Other experts see the crisis as a challenge as well as an opportunity. N.K. Choudhary, former economics professor at Patna University, said the workforce could become a great demographic advantage for Bihar if used correctly.
“Most of these labourers are semi-skilled and they can impact the social and economic change in Bihar, especially the rural areas. They had gone out from the feudal mindset of rural Bihar. They have seen a better life style, social change and prosperity. They are more open to new ideas,” he said.
“The state government should tap them and transform labour into capital. It should use their skills in MNREGA. They should promote micro and medium industry to adjust the skilled labour. But all this will require a committed government and bureaucracy,” he added.
But there seems to be hesitation in trade and industry to address the issue. Satyajit Singh, president of the state unit of PHD Chamber of Commerce and Industry, said the total capacity of trade and industry in Bihar is “around 1.25 lakh which is already filled up”.

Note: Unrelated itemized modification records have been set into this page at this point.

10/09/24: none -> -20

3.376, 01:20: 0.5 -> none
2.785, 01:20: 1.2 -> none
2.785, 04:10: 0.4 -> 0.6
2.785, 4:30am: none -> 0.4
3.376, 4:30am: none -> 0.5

“The government has not been very proactive in building up industry in the state for the last one decade. Even if they do now, it will take more than a year for the industry to start production. The entire responsibility of adjusting the migrant labourers is on the state,” he said.
“The reasons why such a huge population migrated (outside) for livelihood still prevail in Bihar. The only positive aspect I see is availability of labour in agriculture,” added Singh.

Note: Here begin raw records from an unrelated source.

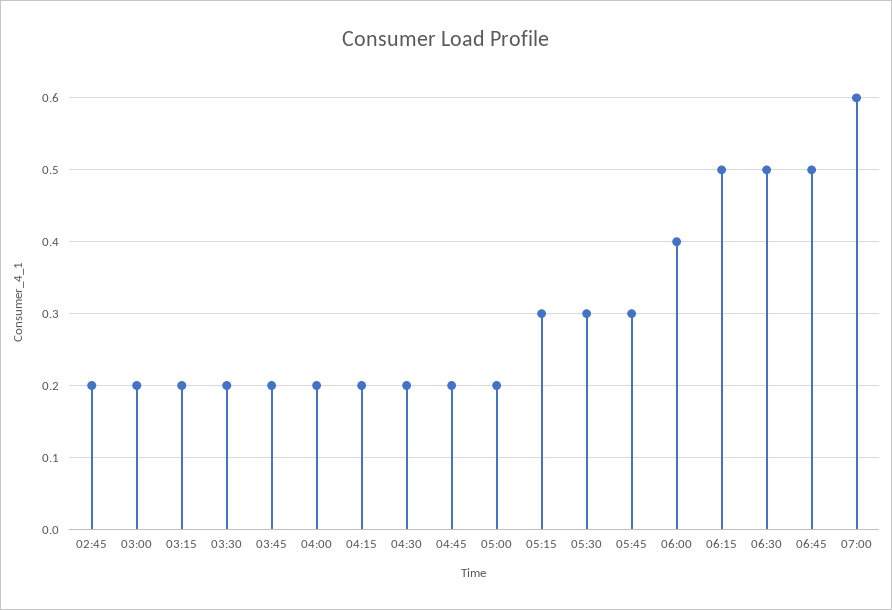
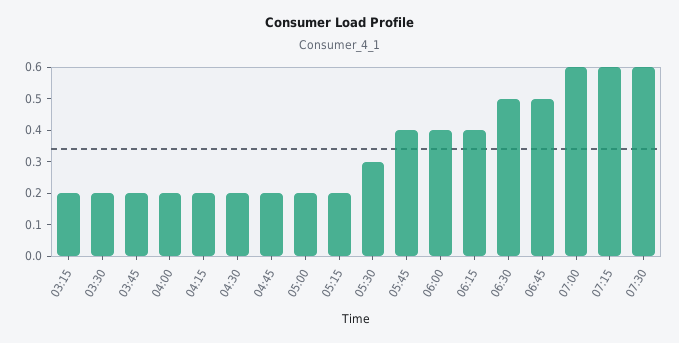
02:45: 0.2 -> none
03:00: 0.2 -> none
05:15: 0.3 -> 0.2
05:45: 0.3 -> 0.4
06:15: 0.5 -> 0.4
07:15: none -> 0.6
07:30: none -> 0.6

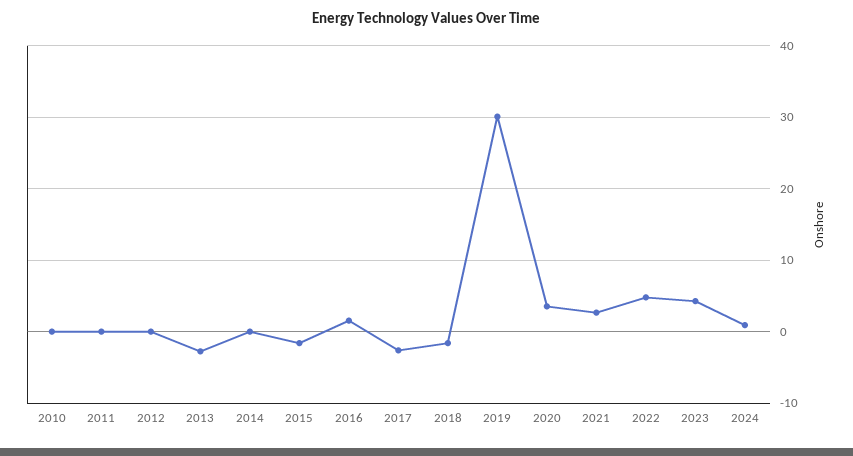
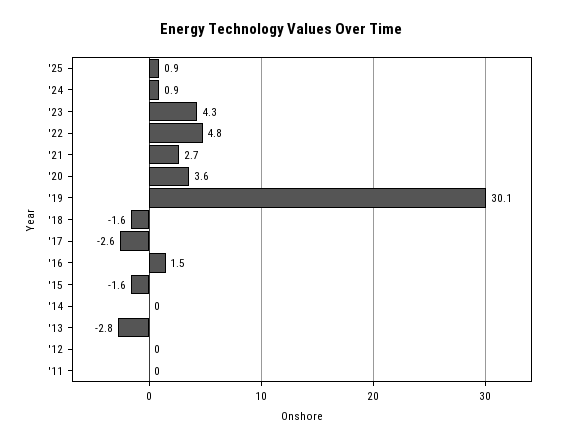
2010: 0 -> none
'25: none -> 0.9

Health concerns amid Covid-19
The unexpected flow of migrant labourers has seemingly caught the government by surprise. On Monday, a government statement claimed the number of quarantine centres for Covid-19 has been raised to 14,472 and over 11 lakh people are in them. Barely a week ago, the number of centres was 7,880.
CM Nitish Kumar, who has been under heavy fire by the opposition for poorly managing these centres, has been holding interactions with the people inside quarantine centres.
On Monday, he held a high-level meeting with officials and instructed them to increase the number of isolation wards in every district in view of the fact that the number of Covid-19 cases in Bihar has risen sharply with the inflow of migrant labourers.
Impact on politics
The Covid-19 migrant crisis has also significantly impacted Bihar politics as returning labourers are angry at the government for leaving them stranded.
Lalu Prasad’s RJD, which looked like a beaten team before the crisis hit, suddenly sees an opportunity ahead of the 2020 assembly elections.
“Even BJP leaders are now privately talking about changing the CM face for the Bihar assembly elections. Nitish Kumar is being abused by returning migrant labourers,” said RJD national vice president Shivanand Tiwari.
However, the BJP is quick to refuse such a move. “Shivanand ji should avoid becoming an astrologer. Nitish Kumar will lead us. Shivananad ji is only being a Raag Darbari of Lalu Prasad and his family,” BJP spokesperson Rajni Ranjan Patel told ThePrint.
However, the huge influx has left NDA leaders worried, who privately agree that Nitish Kumar should have allowed the return of migrants in March itself instead of opposing it. They are keeping fingers crossed that voting will take place on caste lines, where the NDA enjoys a huge advantage.